Cette année, exceptionnellement, le rapport sur L’Etat de l’insécurité alimentaire dans le monde n’est pas publié au mois de septembre, mais en mai. Il est toujours élaboré par les trois institutions des Nations unies en charge de l’agriculture, de la sécurité alimentaire et de l’alimentation qui ont toutes leur siège à Rome : l’organisation des Nations unies pour l’alimentation et l’agriculture (FAO), le Fonds international de développement agricole (FIDA) et le Programme alimentaire mondial (PAM).
2015 est, en effet, une année « spéciale » en matière de faim dans le monde pour deux raisons. La première est que les Etats qui ont participé au Sommet mondial de l’alimentation (SMA), organisé à Rome en novembre 1996, s’étaient engagés à « éradiquer la faim dans tous les pays, avec pour objectif immédiat de réduire de moitié le nombre de personnes sous-alimentées d’ici 2015 au plus tard ». La seconde raison est que les Objectifs du Millénaire pour le développement (OMD) définis par les Etats réunis en 2000 lors du Sommet du Millénaire à New York au siège des Nations unies, visaient notamment à « réduire de moitié, d’ici à 2015, la proportion de la population qui souffre de la faim » par rapport à 1990. C’est la FAO qui a été chargée de suivre la réalisation de ces deux objectifs de réduction du nombre de personnes sous-alimentées (SMA) et de leur proportion (OMD) en partant de la période de référence 1990-1992.

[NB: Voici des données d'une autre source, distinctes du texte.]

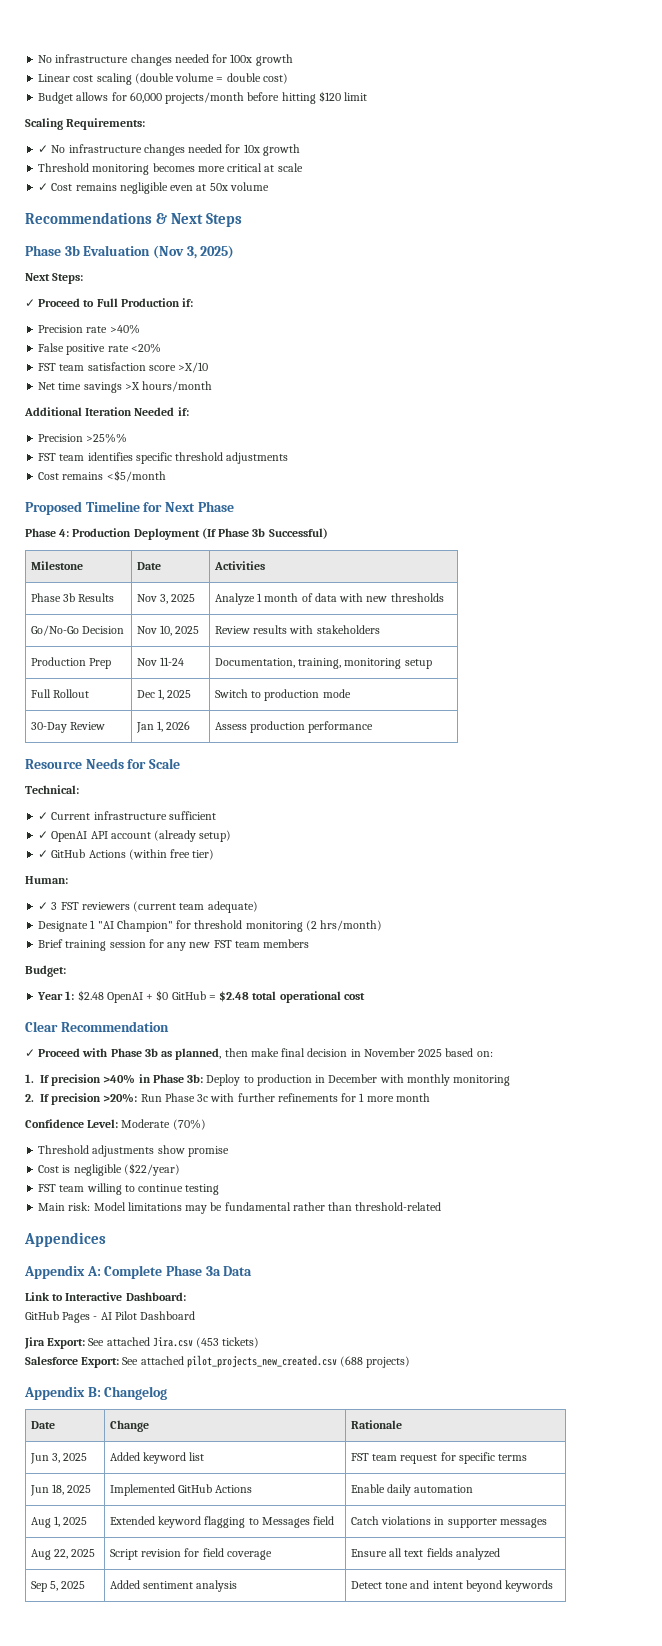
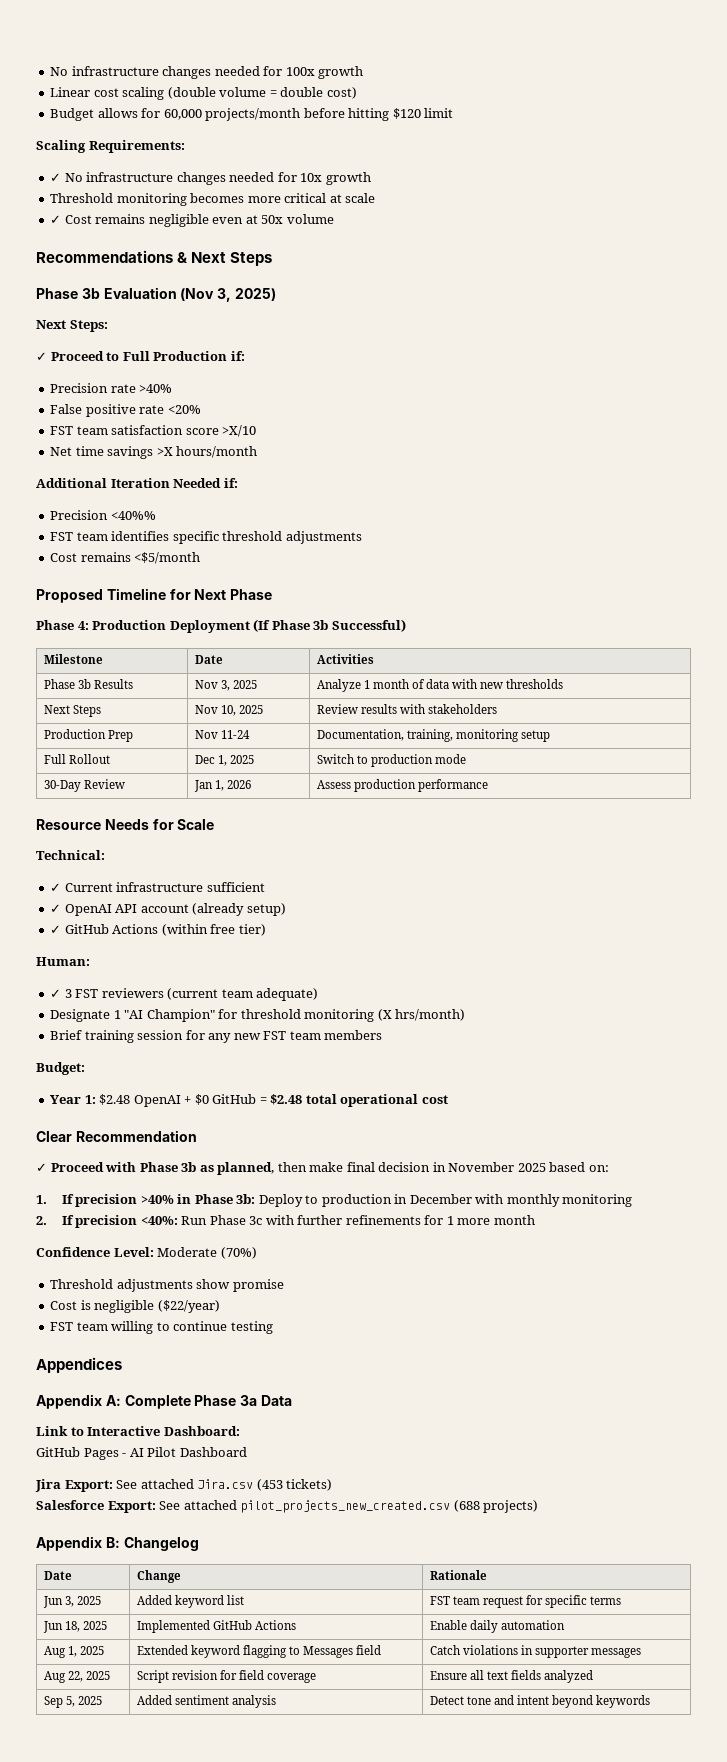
- Precision >25%%
+ Precision <40%%
- Go/No-Go Decision | Nov 10, 2025 | Review results with stakeholders
+ Next Steps | Nov 10, 2025 | Review results with stakeholders
- Designate 1 "AI Champion" for threshold monitoring (2 hrs/month)
+ Designate 1 "AI Champion" for threshold monitoring (X hrs/month)
- 2. If precision >20%: Run Phase 3c with further refinements for 1 more month
+ 2. If precision <40%: Run Phase 3c with further refinements for 1 more month
- Main risk: Model limitations may be fundamental rather than threshold-related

L’heure est donc à l’établissement d’un bilan en la matière. Or, le rapport sur L’Etat de l’insécurité alimentaire dans le monde parle à ce propos « des progrès inégaux » effectués dans la lutte contre la sous-alimentation entre le début des années 1990 et 2015. Cela signifie que des progrès ont été certes accomplis dans cette lutte dans le monde, dans certaines régions et certains pays, mais que de nombreuses zones y échappent, notamment en Afrique subsaharienne.
D’après l’édition 2015 du rapport sur L’Etat de l’insécurité alimentaire dans le monde, le nombre de personnes sous-alimentées dans le monde est passé sous le seuil de 800 millions. Pour la période 2014-2016, le rapport évalue, en effet, leur nombre à 795 millions de personnes dans le monde, ce qui représente 11 % de la population mondiale. Malgré une importante croissance de la population mondiale ces dernières décennies – celle-ci a augmenté de 1,9 milliard entre le début des années 1990 et 2015 pour atteindre un peu plus de 7 milliards –, le nombre absolu de personnes souffrant de la faim tend à baisser : de 167 millions depuis 10 ans et de 216 millions depuis le début des années 1990 (graphique 1).
Graphique 1 : nombre de personnes sous-alimentées, en millions
Cette tendance à la baisse de la population souffrant de la faim dans le monde est liée en particulier à la réduction de la sous-alimentation dans les deux principales puissances démographiques mondiales, que sont la Chine et, dans une moindre mesure, l’Inde (graphique 2). Si la Chine et l’Inde totalisaient à elles deux 499 millions de personnes sous-alimentées en 1990-1992, soit 49 % du total mondial, elles n’en regroupent plus que 328 millions en 2014-2016, avec 41 % du total mondial. Cela signifie par conséquent que 79 % de la réduction de la faim dans le monde est imputable à la baisse de la sous-alimentation dans ces deux seuls pays.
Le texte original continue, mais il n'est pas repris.